In the case of the Americas, variola wiping out close to 95% of the population helped though ;).

But sometimes the natives figured out what was what. Japan managed to throw them back to the sea for close to two centuries for example, then managed to recover quite quickly from the rude awakening Perry gave them.

There is some support for a Central-Asia, Western American Dene-Yeniseian language family, not to mention the definitely related Yupik languages on either side of the Bering Strait, the latter of which would have diverged beyond recognizability had they not split in historical times.

I thought the natives also thought the Spaniards were returning Gods, with their ships, dogs, armor, riding horses, and of course their thunder-sticks. I’ll try to find it, but there was some legend of a fair-skinned deity returning to the Aztecs by sea, so maybe they could not resist the 1519 landing by Cortez without approval of their leaders.

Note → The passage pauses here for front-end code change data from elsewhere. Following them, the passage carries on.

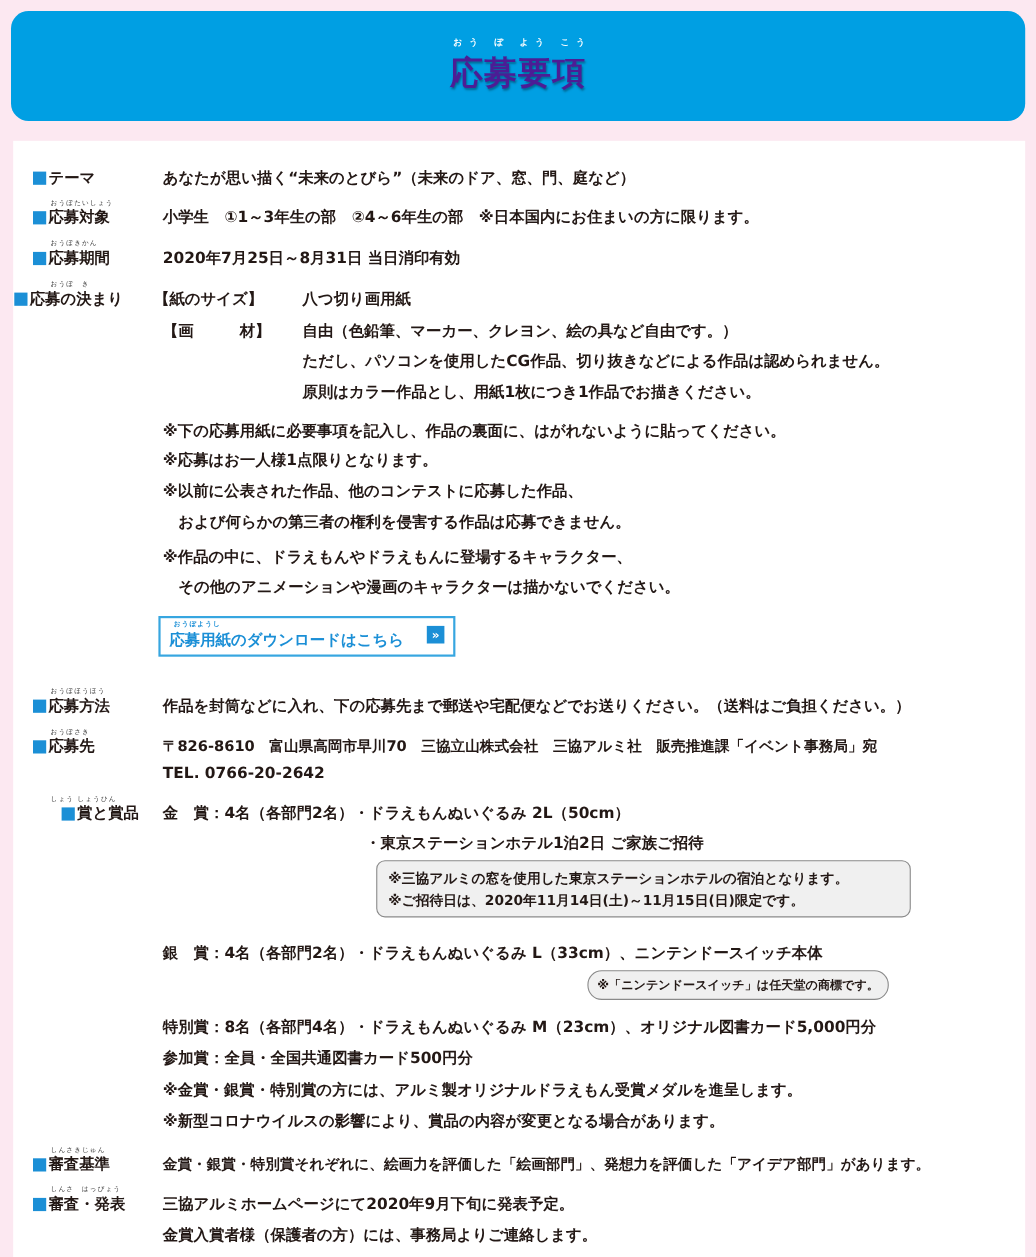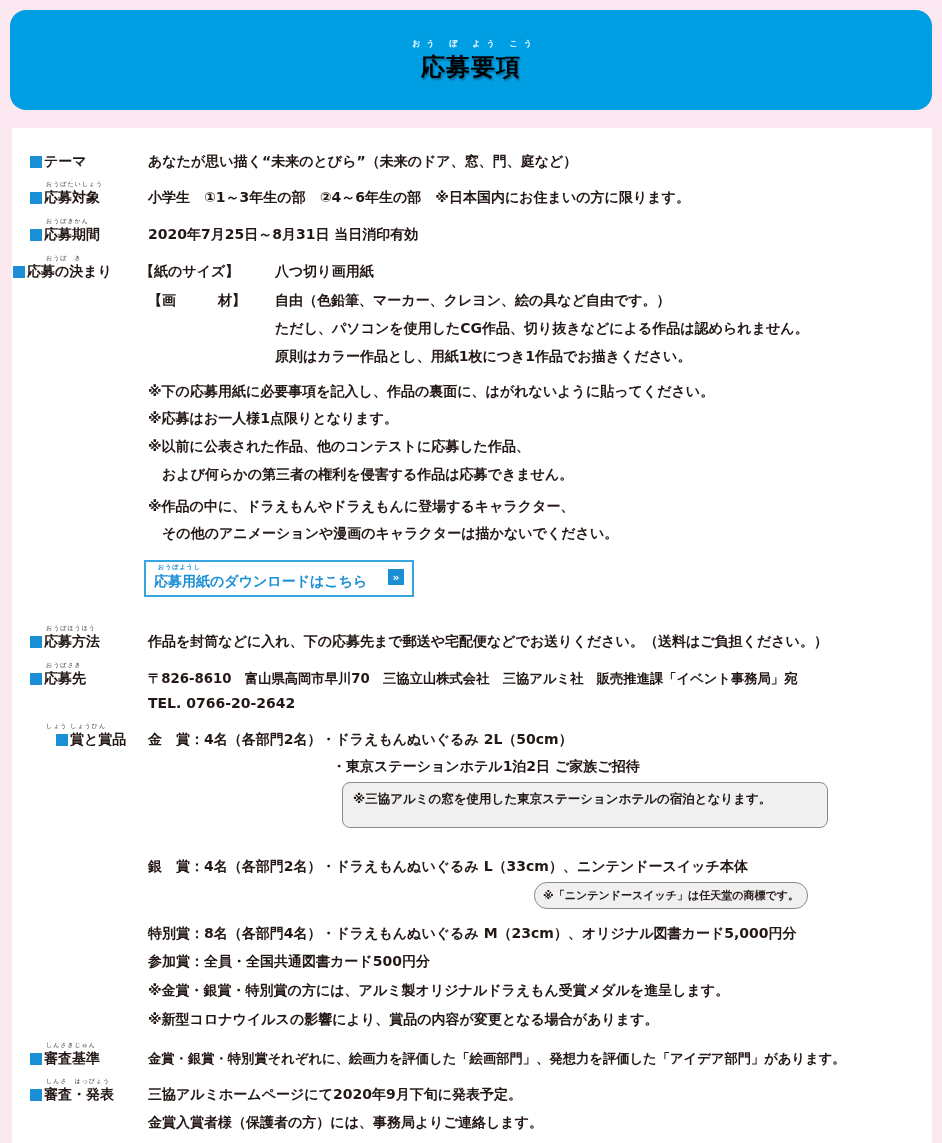--- a/index.html
+++ b/index.html
@@ -13,21 +13,21 @@
   .header {
     position: absolute; left: 10px; top: 10px; width: 922px; height: 100px;
     background: #009fe3; border-radius: 16px;
     display: flex; flex-direction: column; align-items: center; justify-content: center;
   }
   .header .ruby {
     color: #fff; font-size: 8px; font-weight: bold; letter-spacing: 6px;
     margin-bottom: 2px; padding-left: 8px;
   }
   .header .title {
-    color: #000000; font-size: 24px; font-weight: bold; letter-spacing: 1px;
+    color: #4c1d95; font-size: 30px; font-weight: bold; letter-spacing: 1px;
     text-shadow: 1px 2px 2px rgba(0,0,0,0.35);
   }
   .panel {
     position: absolute; left: 12px; top: 128px; width: 920px; height: 1015px;
     background: #ffffff;
   }
   .label {
     position: absolute; left: 0; font-size: 14px; font-weight: bold;
     display: flex; align-items: center; white-space: nowrap; font-family: Liberation Serif, serif;
   }
@@ -141,22 +141,23 @@
 <div class="val" style="left:148px; top:695px;">TEL. 0766-20-2642</div>
 
 <div class="furi" style="left:46px; top:722px;">しょう しょうひん</div>
 <div class="label" style="left:28px; top:731px;padding-left:28px;">
   <span class="sq"></span>
   <span>賞と賞品</span>
 </div>
 <div class="val" style="left:148px; top:731px;">金　賞：4名（各部門2名）・ドラえもんぬいぐるみ 2L（50cm）</div>
 <div class="val" style="left:332px; top:758px;">・東京ステーションホテル1泊2日 ご家族ご招待</div>
 
-<div class="note-box" style="left:342px; top:782px; width:486px; height:46px;">
+<div class="note-box" style="left:342px; top:782px; width:486px; height:52px;">
   <div>※三協アルミの窓を使用した東京ステーションホテルの宿泊となります。</div>
+  <div>※ご招待日は、2020年11月14日(土)～11月15日(日)限定です。</div>
 </div>
 
 <div class="val" style="left:148px; top:858px;">銀　賞：4名（各部門2名）・ドラえもんぬいぐるみ L（33cm）、ニンテンドースイッチ本体</div>
 <div class="note-small" style="left:534px; top:882px;">※「ニンテンドースイッチ」は任天堂の商標です。</div>
 
 <div class="val" style="left:148px; top:925px;">特別賞：8名（各部門4名）・ドラえもんぬいぐるみ M（23cm）、オリジナル図書カード5,000円分</div>
 <div class="val" style="left:148px; top:953px;">参加賞：全員・全国共通図書カード500円分</div>
 <div class="val" style="left:148px; top:982px;">※金賞・銀賞・特別賞の方には、アルミ製オリジナルドラえもん受賞メダルを進呈します。</div>
 <div class="val" style="left:148px; top:1011px;">※新型コロナウイルスの影響により、賞品の内容が変更となる場合があります。</div>
 

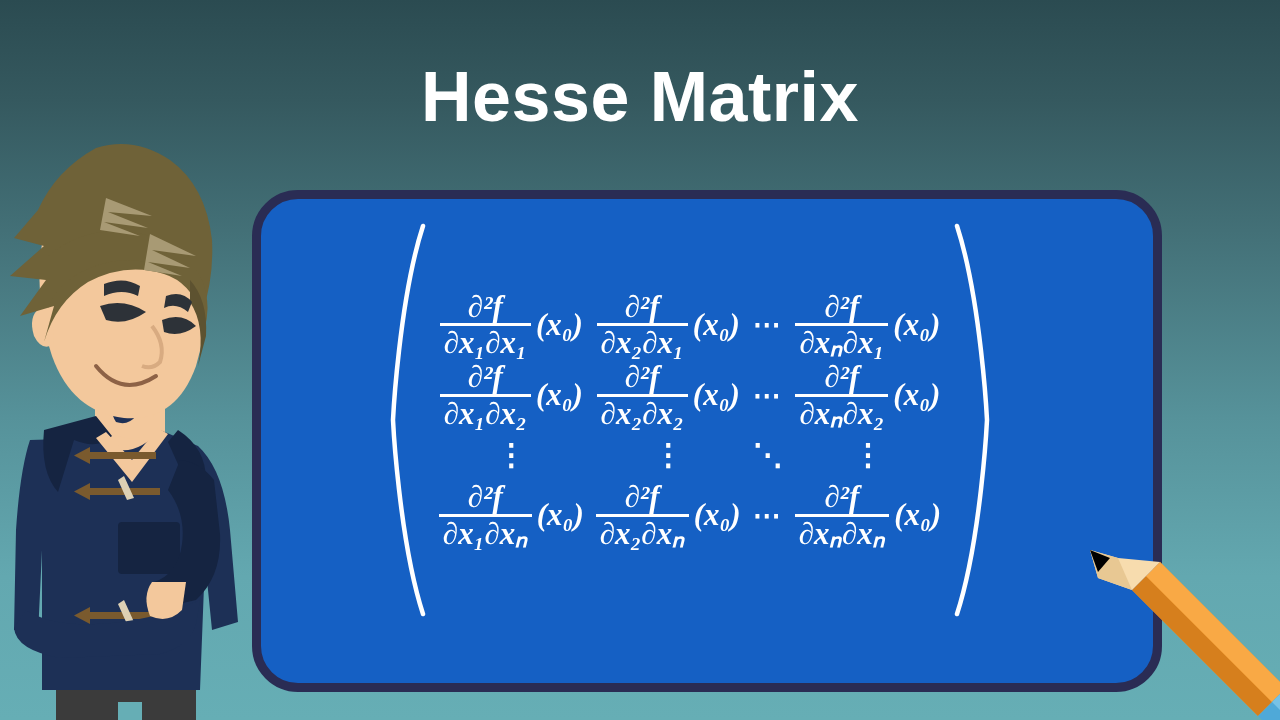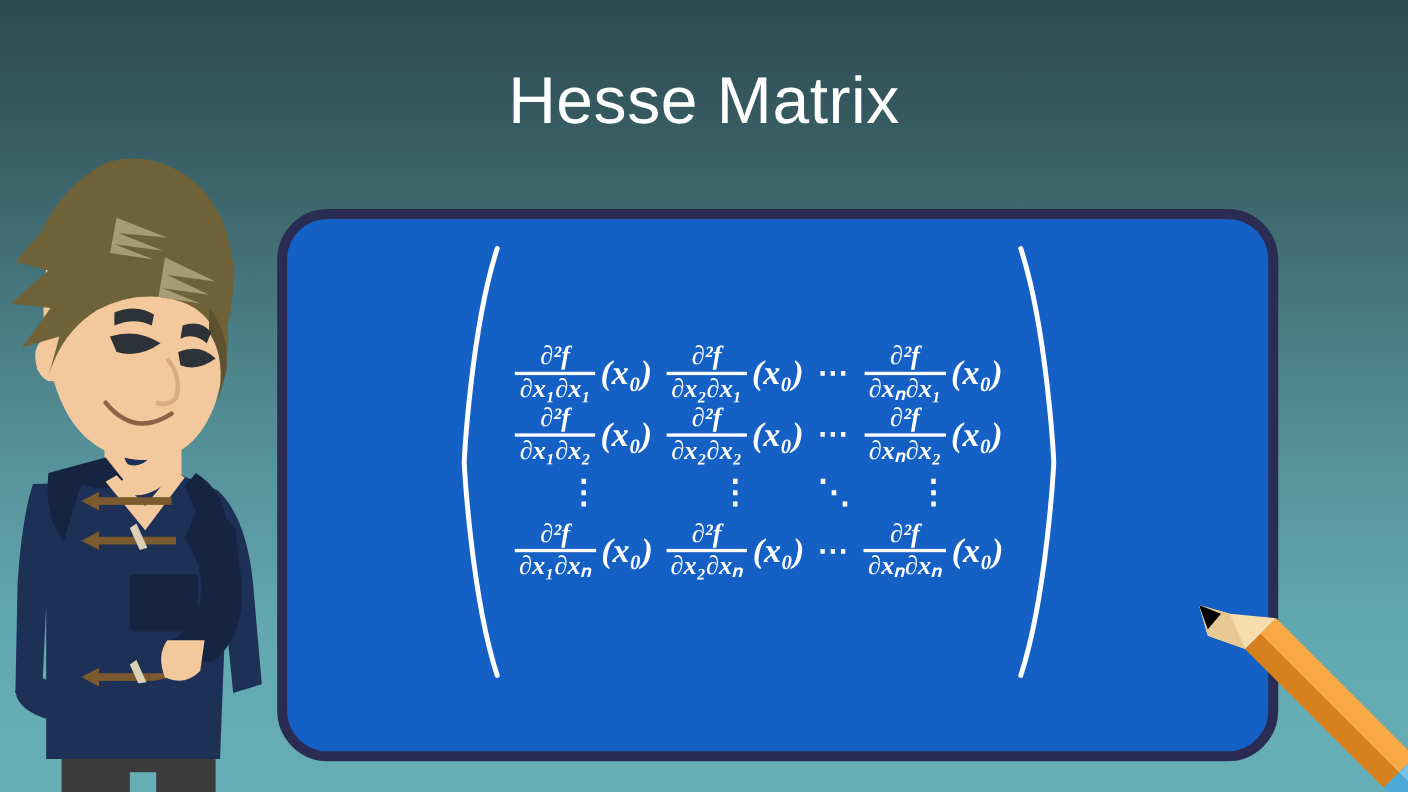--- a/index.html
+++ b/index.html
@@ -22,22 +22,22 @@
     overflow: hidden;
   }
 
   
   #title {
     position: absolute;
     top: 62px; left: 0; width: 1280px;
     text-align: center;
     color: #ffffff;
     font-family: "Liberation Sans", sans-serif;
-    font-size: 60px;
-    font-weight: 400;
+    font-size: 70px;
+    font-weight: 700;
     letter-spacing: 0.5px;
     line-height: 1;
     white-space: nowrap;
   }
 
   
   #panel {
     position: absolute;
     left: 252px; top: 190px;
     width: 910px; height: 502px;
@@ -81,21 +81,21 @@
     display: inline-flex;
     flex-direction: column;
     align-items: center;
     justify-content: center;
     line-height: 1.02;
   }
   .frac .num, .frac .den {
     font-family: "Liberation Serif", serif;
     font-weight: bold;
     font-style: italic;
-    font-size: 24px;
+    font-size: 31px;
     padding: 1px 4px;
     white-space: nowrap;
   }
   .frac .bar {
     width: 100%;
     height: 3px;
     background: #ffffff;
   }
   .arg {
     font-family: "Liberation Serif", serif;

I think they figured out fairly quickly that these were not gods.

“Since the sixteenth century, it has been widely held that the Aztec Emperor Moctezuma II initially believed the landing of Hernán Cortés in 1519 to be Quetzalcoatl’s return. This view has been questioned by ethno-historians who argue that the Quetzalcoatl-Cortés connection is not found in any document that was created independently of post-Conquest Spanish influence, and that there is little proof of a pre-Hispanic belief in Quetzalcoatl’s return”

That’s an old fable we told ourselves to boost our egos, but outsides of the dreams and infatuations of non-contemporary chroniclers there’s not much at all to support it. Then again, since the bastard burned all the codices, we have not much to support anything regarding the natives point of view ;).

But my reckoning is that the natives knew full well Cortez was just a guy - a guy with magitech, admittedly, but still. So I think they used him as much as he would use them, and much like the “sale” of Manhattan both sides thought they were getting the better out of a deal with weird idiots ; as I’m pretty sure the Spaniards’ obsession with gold must have been looked down upon as a weakness, especially by people as savvy and advanced as the Aztecs were. To say nothing of their complete ignorance of how to live in the jungles of central America.

It wouldn’t surprise me if they did think the Spaniards were gods at first. But as soon as the first one bled, let alone died, the game would have been up.